Structured diff data
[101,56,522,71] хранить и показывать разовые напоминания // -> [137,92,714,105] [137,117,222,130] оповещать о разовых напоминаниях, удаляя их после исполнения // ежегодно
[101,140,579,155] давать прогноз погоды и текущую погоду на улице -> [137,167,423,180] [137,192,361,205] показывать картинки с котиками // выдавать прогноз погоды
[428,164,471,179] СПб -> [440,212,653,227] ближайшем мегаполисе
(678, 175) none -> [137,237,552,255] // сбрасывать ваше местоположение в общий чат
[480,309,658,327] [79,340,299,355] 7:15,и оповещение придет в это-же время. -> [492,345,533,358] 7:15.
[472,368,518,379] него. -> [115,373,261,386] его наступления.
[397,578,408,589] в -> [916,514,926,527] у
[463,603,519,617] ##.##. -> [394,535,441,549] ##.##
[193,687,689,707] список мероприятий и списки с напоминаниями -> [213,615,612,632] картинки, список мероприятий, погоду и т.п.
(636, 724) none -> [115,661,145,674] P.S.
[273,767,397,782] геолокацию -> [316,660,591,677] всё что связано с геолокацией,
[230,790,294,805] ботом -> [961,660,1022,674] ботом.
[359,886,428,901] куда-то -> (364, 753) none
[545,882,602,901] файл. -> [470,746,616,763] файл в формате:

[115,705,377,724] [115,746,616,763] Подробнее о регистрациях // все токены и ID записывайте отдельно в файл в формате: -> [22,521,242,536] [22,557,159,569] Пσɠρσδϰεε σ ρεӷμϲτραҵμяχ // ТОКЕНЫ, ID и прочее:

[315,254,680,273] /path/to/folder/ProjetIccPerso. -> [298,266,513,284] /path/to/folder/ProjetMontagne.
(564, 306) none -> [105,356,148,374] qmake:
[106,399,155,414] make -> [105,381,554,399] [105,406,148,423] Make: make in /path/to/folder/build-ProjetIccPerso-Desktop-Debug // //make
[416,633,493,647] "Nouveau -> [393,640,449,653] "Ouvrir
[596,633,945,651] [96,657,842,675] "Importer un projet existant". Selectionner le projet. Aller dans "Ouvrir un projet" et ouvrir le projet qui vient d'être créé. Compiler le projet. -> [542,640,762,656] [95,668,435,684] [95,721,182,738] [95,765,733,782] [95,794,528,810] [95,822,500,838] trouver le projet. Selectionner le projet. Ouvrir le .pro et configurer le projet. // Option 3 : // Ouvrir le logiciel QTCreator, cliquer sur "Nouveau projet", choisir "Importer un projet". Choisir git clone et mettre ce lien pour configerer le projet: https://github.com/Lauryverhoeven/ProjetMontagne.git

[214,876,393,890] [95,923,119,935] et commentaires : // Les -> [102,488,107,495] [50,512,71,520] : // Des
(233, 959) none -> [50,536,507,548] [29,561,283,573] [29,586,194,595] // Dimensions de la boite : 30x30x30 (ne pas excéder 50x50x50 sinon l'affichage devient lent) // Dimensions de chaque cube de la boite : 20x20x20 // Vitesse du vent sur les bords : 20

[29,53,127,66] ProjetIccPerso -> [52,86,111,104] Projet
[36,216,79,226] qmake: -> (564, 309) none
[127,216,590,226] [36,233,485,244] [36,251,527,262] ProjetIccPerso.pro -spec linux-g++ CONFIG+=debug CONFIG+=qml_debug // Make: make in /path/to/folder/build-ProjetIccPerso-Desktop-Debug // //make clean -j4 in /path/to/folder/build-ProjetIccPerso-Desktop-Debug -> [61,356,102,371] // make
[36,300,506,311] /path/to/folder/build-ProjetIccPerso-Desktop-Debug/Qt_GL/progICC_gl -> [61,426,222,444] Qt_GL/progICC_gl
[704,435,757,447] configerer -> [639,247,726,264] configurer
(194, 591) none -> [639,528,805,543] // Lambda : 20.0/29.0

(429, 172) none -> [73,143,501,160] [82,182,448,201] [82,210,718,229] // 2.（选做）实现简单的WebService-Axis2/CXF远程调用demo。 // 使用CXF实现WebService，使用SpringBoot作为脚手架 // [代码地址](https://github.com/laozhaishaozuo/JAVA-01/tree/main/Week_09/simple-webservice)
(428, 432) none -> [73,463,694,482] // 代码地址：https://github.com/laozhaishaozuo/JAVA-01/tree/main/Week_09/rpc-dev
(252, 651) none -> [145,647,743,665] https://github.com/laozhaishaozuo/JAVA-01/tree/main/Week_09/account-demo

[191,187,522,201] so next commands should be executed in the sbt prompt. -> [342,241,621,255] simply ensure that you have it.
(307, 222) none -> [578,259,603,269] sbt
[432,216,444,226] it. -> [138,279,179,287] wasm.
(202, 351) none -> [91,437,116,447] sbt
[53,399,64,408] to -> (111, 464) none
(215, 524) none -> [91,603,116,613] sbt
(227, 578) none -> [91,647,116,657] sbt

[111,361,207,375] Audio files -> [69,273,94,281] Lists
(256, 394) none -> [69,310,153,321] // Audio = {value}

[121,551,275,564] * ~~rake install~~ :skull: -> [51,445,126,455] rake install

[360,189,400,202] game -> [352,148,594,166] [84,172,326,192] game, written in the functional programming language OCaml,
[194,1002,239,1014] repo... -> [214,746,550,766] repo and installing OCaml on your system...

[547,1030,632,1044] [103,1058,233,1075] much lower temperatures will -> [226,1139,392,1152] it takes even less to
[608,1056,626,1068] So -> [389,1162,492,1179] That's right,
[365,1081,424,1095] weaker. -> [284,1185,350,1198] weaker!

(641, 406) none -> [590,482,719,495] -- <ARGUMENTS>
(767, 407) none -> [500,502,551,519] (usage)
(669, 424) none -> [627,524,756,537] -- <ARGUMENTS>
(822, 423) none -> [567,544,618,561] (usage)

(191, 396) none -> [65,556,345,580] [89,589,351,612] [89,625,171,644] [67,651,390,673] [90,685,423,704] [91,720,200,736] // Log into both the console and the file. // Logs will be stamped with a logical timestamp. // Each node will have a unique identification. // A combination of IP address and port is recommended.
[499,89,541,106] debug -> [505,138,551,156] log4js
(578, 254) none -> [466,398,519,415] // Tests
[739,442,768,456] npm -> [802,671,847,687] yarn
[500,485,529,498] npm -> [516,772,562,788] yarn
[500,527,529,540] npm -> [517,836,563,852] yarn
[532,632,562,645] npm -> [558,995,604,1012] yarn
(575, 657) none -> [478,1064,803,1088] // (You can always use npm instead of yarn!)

Work instructions >> Search the records line by line for the word "tree" and copy every line where it appears.

Exercise response >>
(429, 172) none -> [73,143,501,160] [82,182,448,201] [82,210,718,229] // 2.（选做）实现简单的WebService-Axis2/CXF远程调用demo。 // 使用CXF实现WebService，使用SpringBoot作为脚手架 // [代码地址](https://github.com/laozhaishaozuo/JAVA-01/tree/main/Week_09/simple-webservice)
(428, 432) none -> [73,463,694,482] // 代码地址：https://github.com/laozhaishaozuo/JAVA-01/tree/main/Week_09/rpc-dev
(252, 651) none -> [145,647,743,665] https://github.com/laozhaishaozuo/JAVA-01/tree/main/Week_09/account-demo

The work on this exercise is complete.